You’ve seen them at the grocery store and at the mall. You’ve probably even seen them on TV and online. Shoe  inserts are any kind of non-prescription foot support  designed to be worn inside a shoe. Pre-packaged arch  supports are shoe inserts. So are the “custom-made” insoles and foot supports that you can order online or at retail stores. Unless the device has been prescribed by a doctor and crafted for your specific foot, it’s a shoe insert, not a custom orthotic device – despite what the ads might say.
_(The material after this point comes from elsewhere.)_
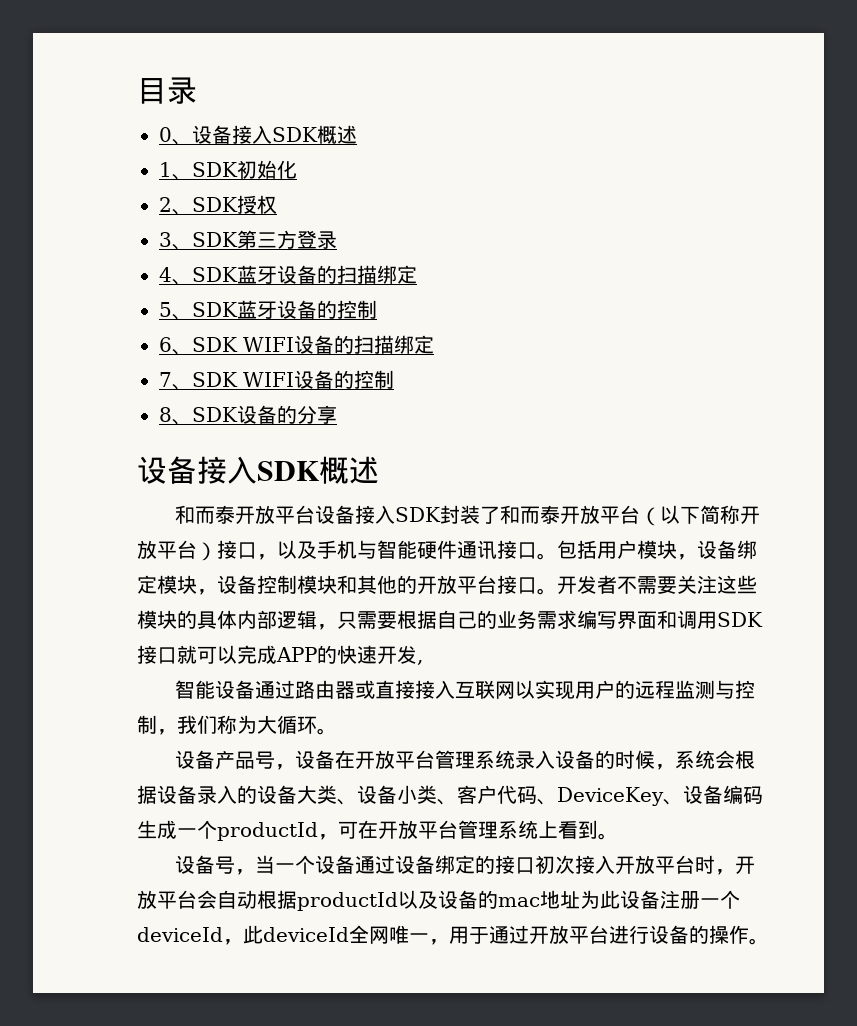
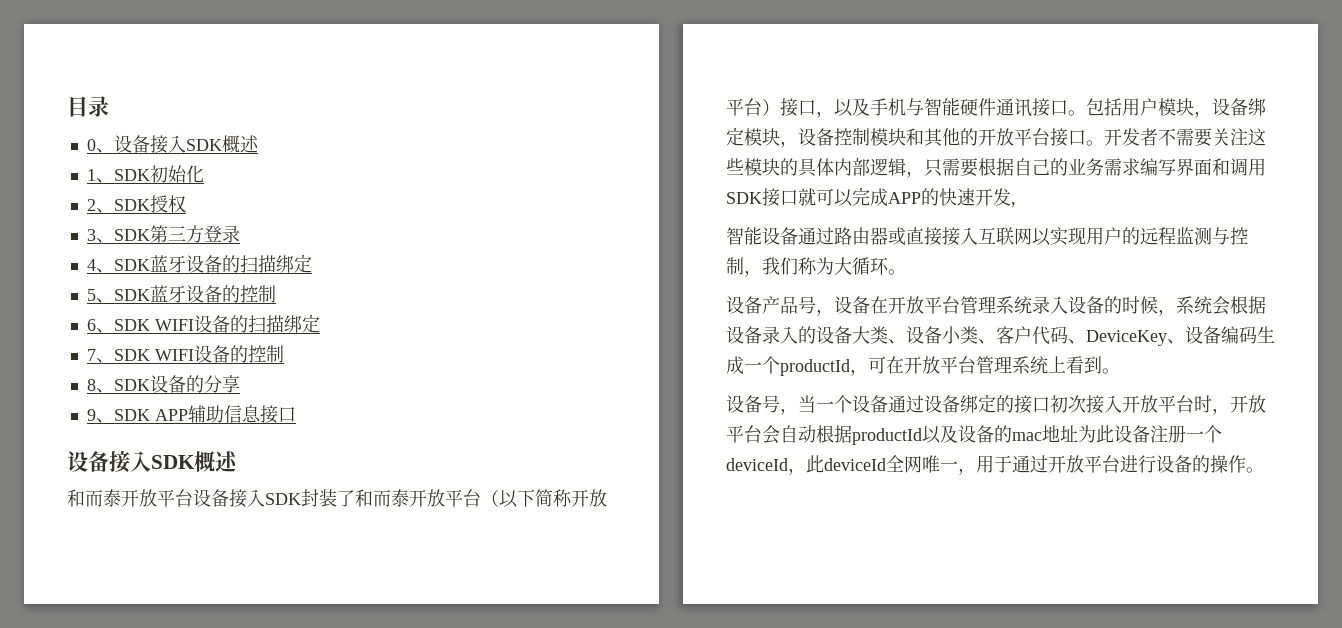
(337, 414) none -> [86,405,296,424] // 9、SDK APP辅助信息接口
Shoe inserts can be very helpful for a variety of foot  ailments, including flat aches and foot and leg pain. They can cushion your feet, provide comfort, and support your arches. They can’t correct biomechanical foot problems or cure long-standing foot issues.

If you have serious pain or discomfort, schedule an appointment with a podiatrist. He or she will assess your overall health and look for any other contributing factors. Today’s podiatrists are specially trained to evaluate the biomechanics of the lower extremity. They can examine your feet and ankles, and recommend shoe inserts to fit and solve the problem, a podiatrist can prescribe custom-made orthotics or suggest additional treatments to improve the comfort  and function of your feet.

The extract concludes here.